Ginger & Butternut Squash Soup

Servings: 4
Prep. Time: 15 minutes
Cook Time: 30 minutes

Ginger & Butternut Squash Soup is a delicious, warming, winter soup. Packed full of flavour, it’s quick and easy to make and is ideal to serve as a starter or as a light lunch.

Ingredients:

  • 2 tbsp. olive oil
  • 1 red onion, peeled and finely diced
  • 10g ginger, peeled and finely chopped
  • 1 birds eye chilli
  • 1 garlic clove
  • 1 medium butternut squash, peeled and diced
  • 1 litre vegetable stock

To Serve:

  • Olive oil, to drizzle
  • Pumpkin oil, to drizzle
  • 60g pumpkin seeds, toasted
  • Watercress leaves

Directions:

  1. Heat the olive oil in a large saucepan, on a medium heat. Add the onion, ginger, chilli and garlic and gently sauté. Stir occasionally, until the onions become translucent.
  2. Add the butternut squash and vegetable stock.

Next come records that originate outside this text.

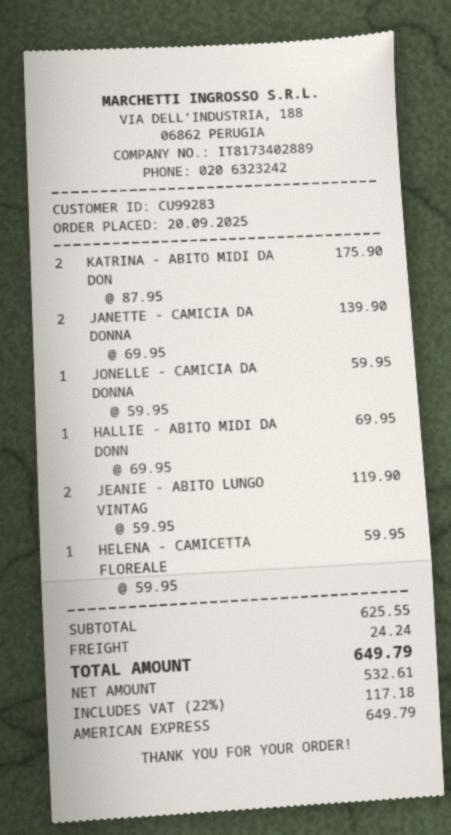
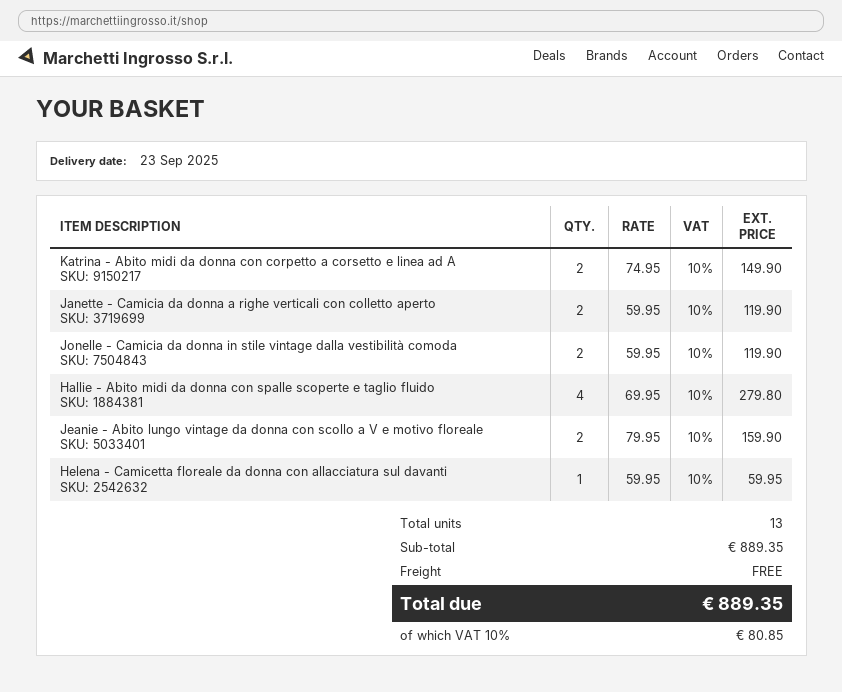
KATRINA - ABITO MIDI DA DON: 2 x 87.95 = 175.90 -> 2 x 74.95 = 149.90
JANETTE - CAMICIA DA DONNA: 2 x 69.95 = 139.90 -> 2 x 59.95 = 119.90
JONELLE - CAMICIA DA DONNA: 1 x 59.95 = 59.95 -> 2 x 59.95 = 119.90
HALLIE - ABITO MIDI DA DONN: 1 x 69.95 = 69.95 -> 4 x 69.95 = 279.80
JEANIE - ABITO LUNGO VINTAG: 2 x 59.95 = 119.90 -> 2 x 79.95 = 159.90
subtotal: 625.55 -> 889.35
shipping: 24.24 -> 0.00
tax: 22% = 117.18 -> 10% = 80.85
total: 649.79 -> 889.35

Bring to the boil, before reducing the temperature and simmer for 20 minutes, or until the butternut squash is tender.
  3. Remove the saucepan from the heat. Using the Cordless Pro Hand Blender, with the blending attachment, blend until smooth. Return the pan to the heat to warm through. Adjust the seasoning, if necessary.
  4. Serve into 4 bowls and drizzle each with a little olive and pumpkin oil, then top with pumpkin seeds and watercress leaves.